### DATA SUPPLIED
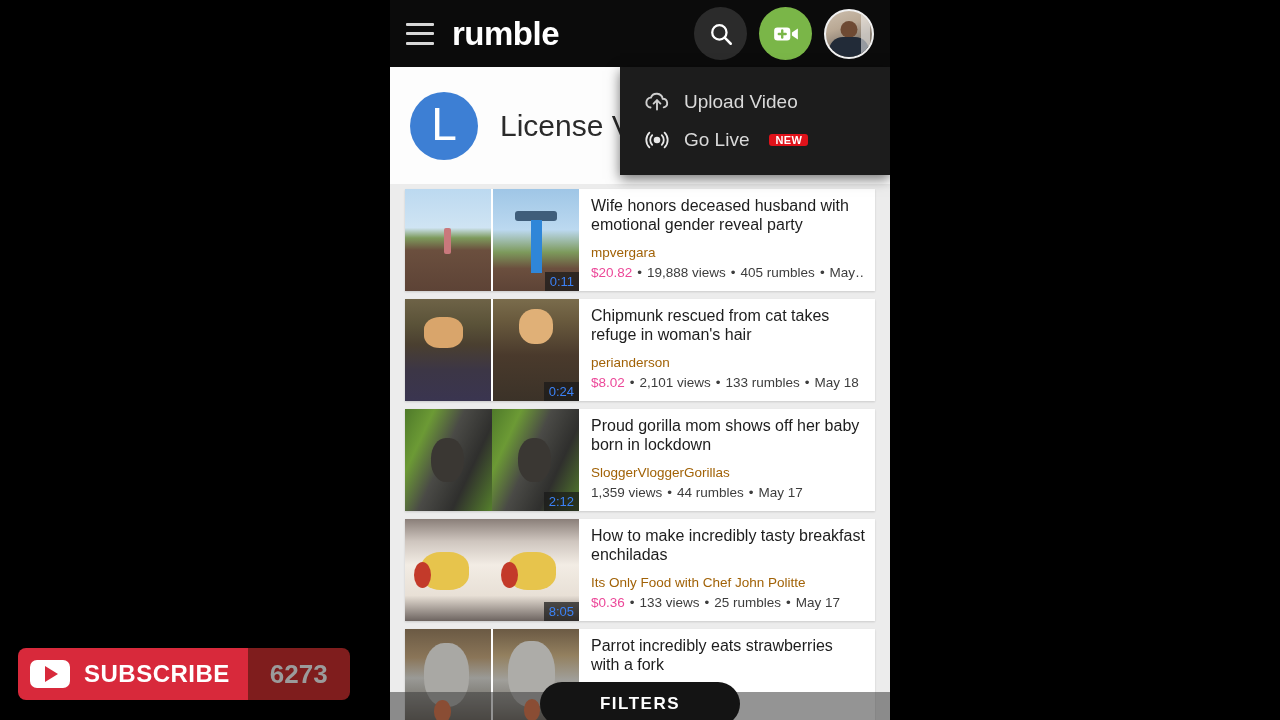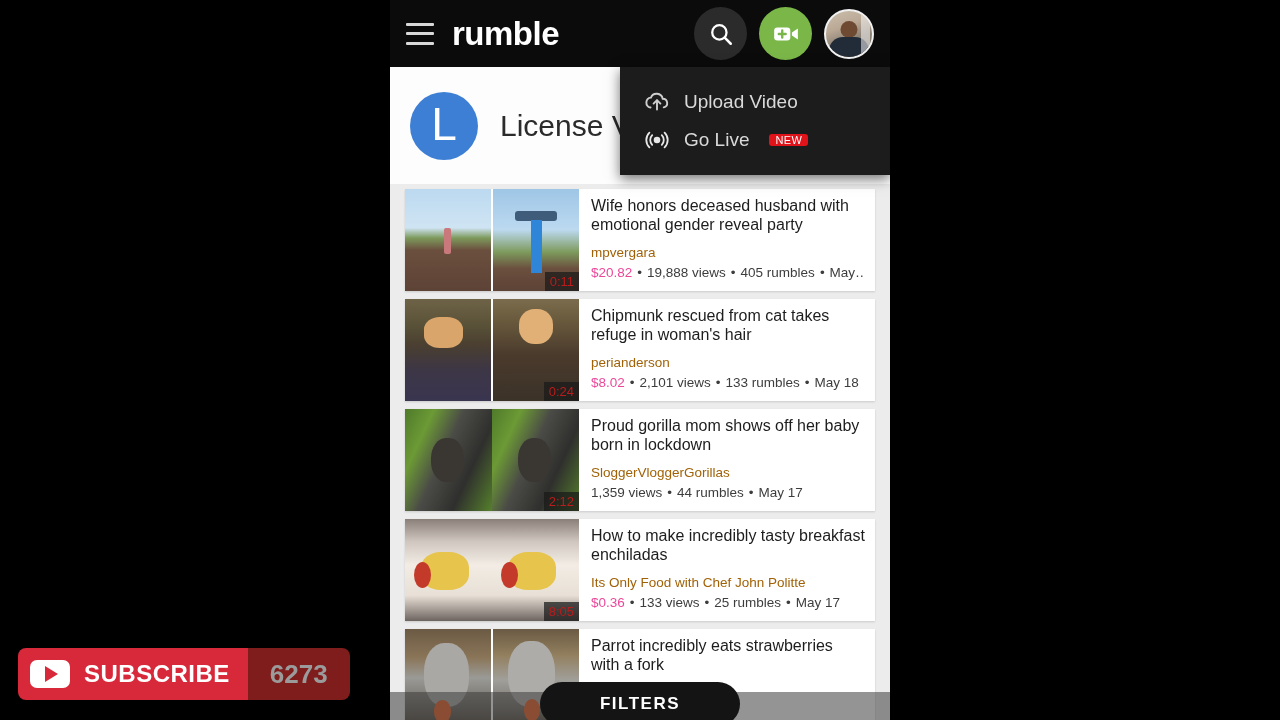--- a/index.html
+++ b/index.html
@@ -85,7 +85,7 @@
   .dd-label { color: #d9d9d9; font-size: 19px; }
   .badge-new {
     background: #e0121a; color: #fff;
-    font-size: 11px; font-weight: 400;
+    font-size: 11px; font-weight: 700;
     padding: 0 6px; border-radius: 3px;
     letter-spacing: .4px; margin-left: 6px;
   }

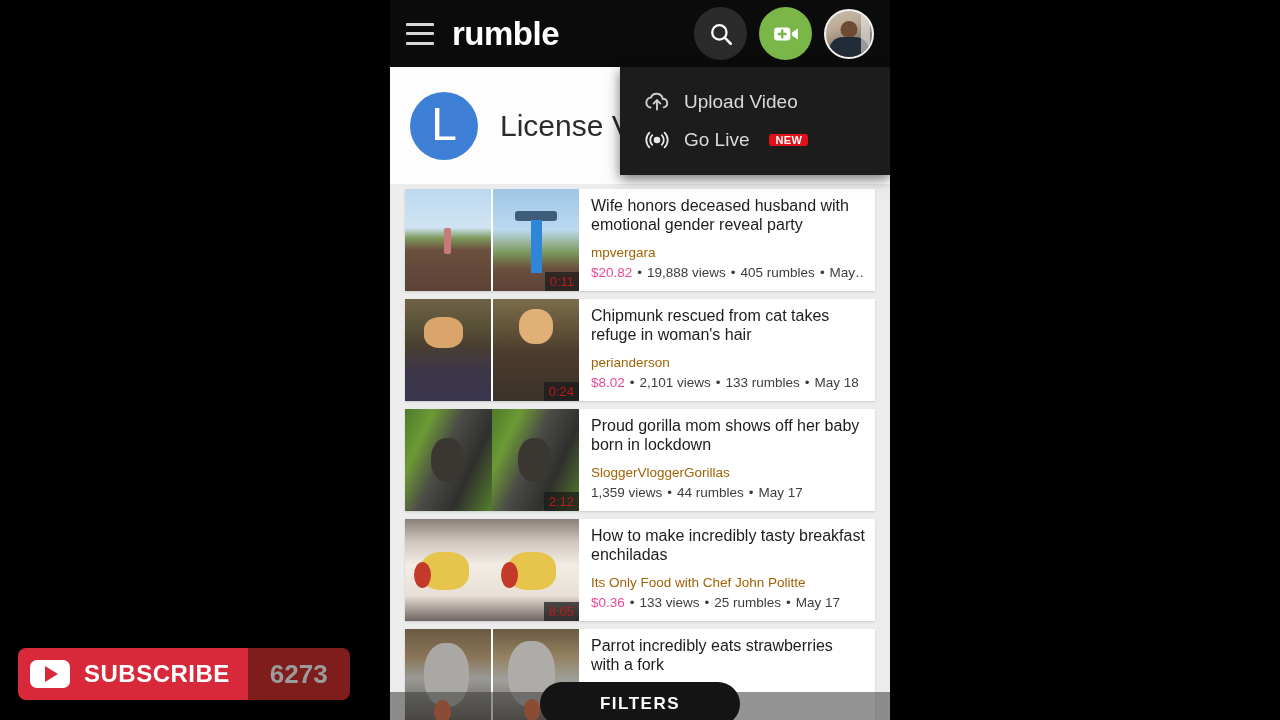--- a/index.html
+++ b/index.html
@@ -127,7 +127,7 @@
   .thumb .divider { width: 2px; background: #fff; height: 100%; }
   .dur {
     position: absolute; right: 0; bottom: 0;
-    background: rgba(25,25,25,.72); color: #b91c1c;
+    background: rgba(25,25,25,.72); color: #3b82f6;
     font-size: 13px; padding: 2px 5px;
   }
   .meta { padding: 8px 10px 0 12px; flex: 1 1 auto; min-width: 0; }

### TASK ITEM
Without the pictures, set down every entry exactly.

### EXPECTED OUTPUT
--- a/index.html
+++ b/index.html
@@ -85,7 +85,7 @@
   .dd-label { color: #d9d9d9; font-size: 19px; }
   .badge-new {
     background: #e0121a; color: #fff;
-    font-size: 11px; font-weight: 400;
+    font-size: 11px; font-weight: 700;
     padding: 0 6px; border-radius: 3px;
     letter-spacing: .4px; margin-left: 6px;
   }

--- a/index.html
+++ b/index.html
@@ -127,7 +127,7 @@
   .thumb .divider { width: 2px; background: #fff; height: 100%; }
   .dur {
     position: absolute; right: 0; bottom: 0;
-    background: rgba(25,25,25,.72); color: #b91c1c;
+    background: rgba(25,25,25,.72); color: #3b82f6;
     font-size: 13px; padding: 2px 5px;
   }
   .meta { padding: 8px 10px 0 12px; flex: 1 1 auto; min-width: 0; }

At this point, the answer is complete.